Friends,
As I grow older, I learn things about myself. Sometimes the lessons appear in the form of an epiphany, while others are more of a slow awakening/acceptance of an idea long held inside. In recent years, one such lesson has grown in importance and intensity.
I like a party.
I should clarify. I'm not talking about the raging bash you threw when your parents were out of town; I am talking about a celebration that honors a person or marks a milestone.
I came to this realization several years ago when I let a milestone pass without publicly/personally acknowledging it. I did it with the best intentions. I didn't want anyone to go to any trouble and wanted to be humble. What happened was I just made myself sad.
To be clear, I don't need a large gathering and I don't need a cake, although I like me some butter-cream frosting. I need and want to celebrate the people and moments in our lives that are significant. I need a moment of joy and a sense of closure.

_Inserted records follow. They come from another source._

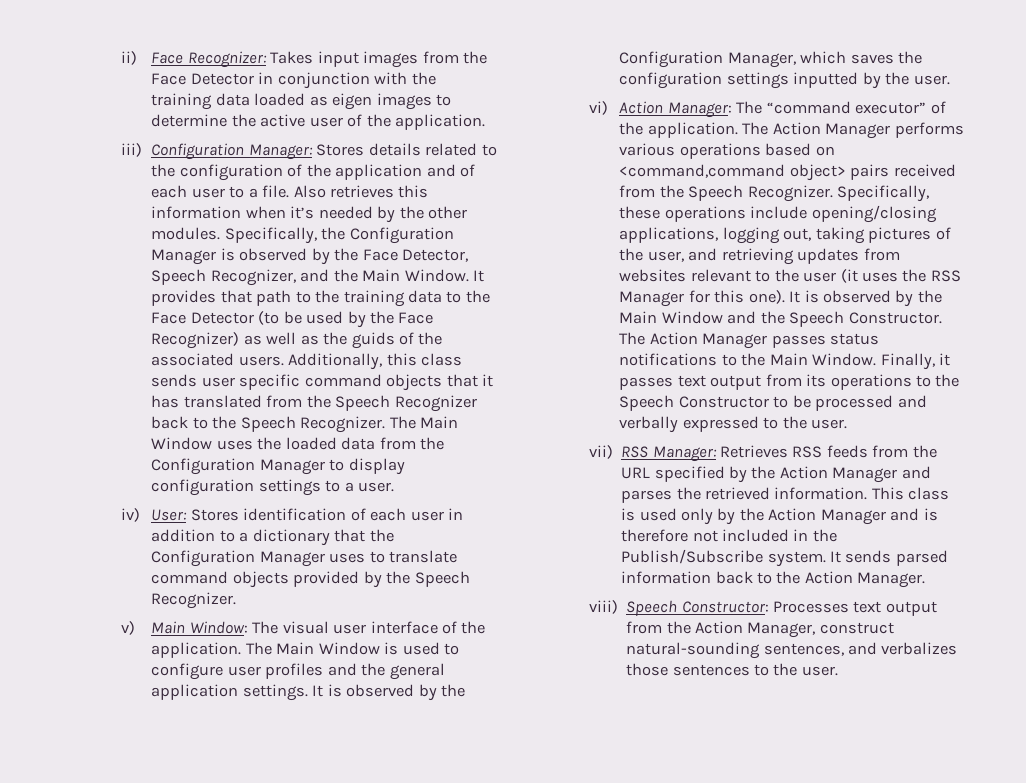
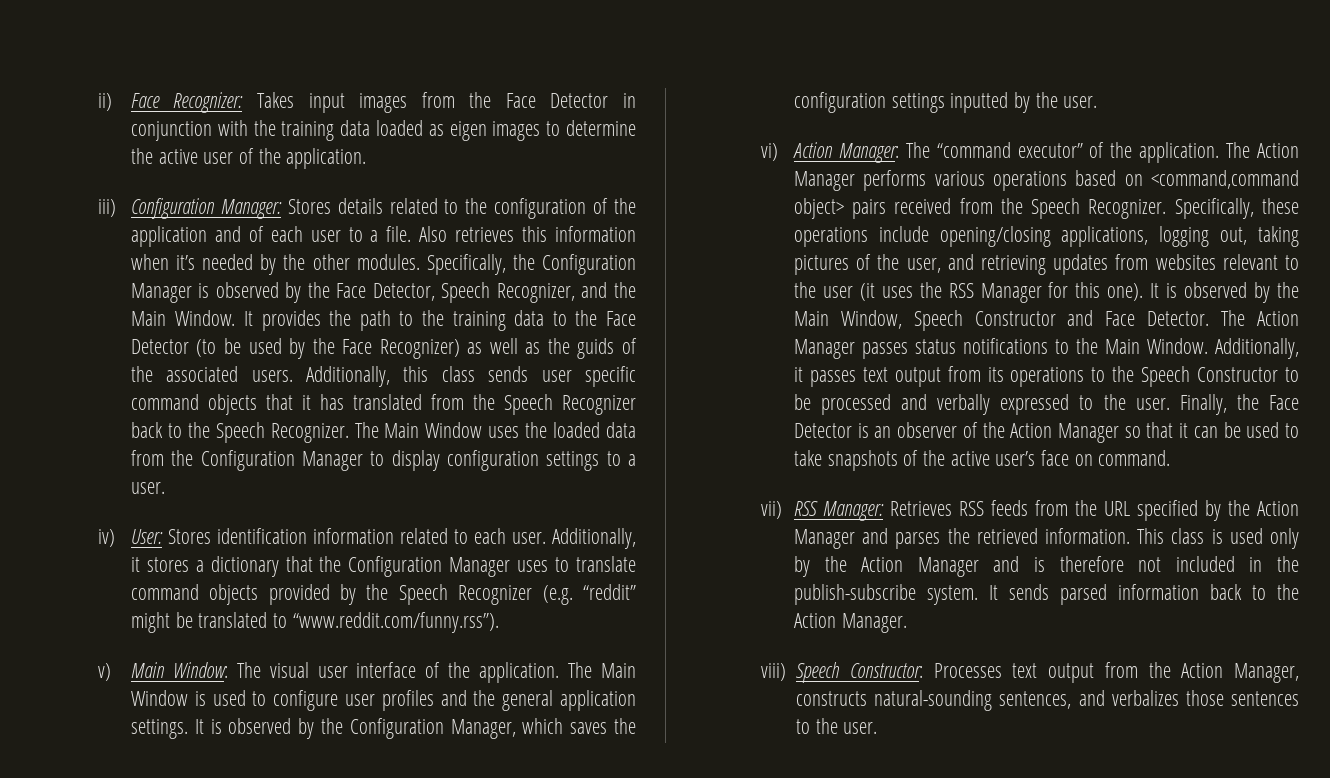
- It provides that path to the training data to the Face Detector (to be used by the Face Recognizer) as well as the guids of the associated users.
+ It provides the path to the training data to the Face Detector (to be used by the Face Recognizer) as well as the guids of the associated users.
- iv) User: Stores identification of each user in addition to a dictionary that the Configuration Manager uses to translate command objects provided by the Speech Recognizer.
+ iv) User: Stores identification information related to each user. Additionally, it stores a dictionary that the Configuration Manager uses to translate command objects provided by the Speech Recognizer (e.g. “reddit” might be translated to “www.reddit.com/funny.rss”).
- It is observed by the Main Window and the Speech Constructor.
+ It is observed by the Main Window, Speech Constructor and Face Detector.
- Finally, it passes text output from its operations to the Speech Constructor to be processed and verbally expressed to the user.
+ Additionally, it passes text output from its operations to the Speech Constructor to be processed and verbally expressed to the user. Finally, the Face Detector is an observer of the Action Manager so that it can be used to take snapshots of the active user’s face on command.
- This class is used only by the Action Manager and is therefore not included in the Publish/Subscribe system.
+ This class is used only by the Action Manager and is therefore not included in the publish-subscribe system.
- viii) Speech Constructor: Processes text output from the Action Manager, construct natural-sounding sentences, and verbalizes those sentences to the user.
+ viii) Speech Constructor: Processes text output from the Action Manager, constructs natural-sounding sentences, and verbalizes those sentences to the user.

Or I will feel sad, which is how I feel today. Because, I feel like we have missed a milestone.
You have just endured fourteen of the most challenging months of your life. You survived a program crushing pandemic, one that likely left you isolated, feeling sad, depressed, and angry. Its effects on you and your program will be felt for years to come. Many of you crossed the pandemic finish line not to a fanfare and celebration but to a whimpering sigh of relief that the year had finally ended.
This is not how I want this year to end. I want to celebrate. In fact, I want to celebrate YOU!
I want Barry Manilow's Looks Like We Made It (anybody know Barry?!) blaring from a hundred speakers as we commiserate, commemorate, and celebrate the fact that we survived. Literally and figuratively. WE SURVIVED. Yes, we're bloodied, bruised, and somewhat broken. But, we're here.
I want hugs and high fives. I want laughter and joy. And yes, I do want cake.
When the time is right, I encourage you to dispense with the humility, gather your family/friends, and honor the accomplishments and achievements of your pandemic year.
You earned this. You deserve this. You NEED this!
Call it FOMO, call it exhaustion, call it what you will. But I am sad. Sad that I am not there to celebrate you and all that you have accomplished.
As is traditional, with the onset of June comes a break in writing. After fourteen months of non-stop writing, creating, and webinaring (yes, I made that word up), it is time for a break—a break for you, from me. It's time for you to rest.
Me? I will be running around the country and available/willing/wanting, should you need anything, please feel free to reach out. But if not, enjoy the space and time away. As always, I will be back in your inbox sometime in mid-July.
In the meantime, stop reading this. You have a party to plan? Please send pictures of the cake so I can feel like I was there. #FOMO
Enjoy your time away, You have earned it.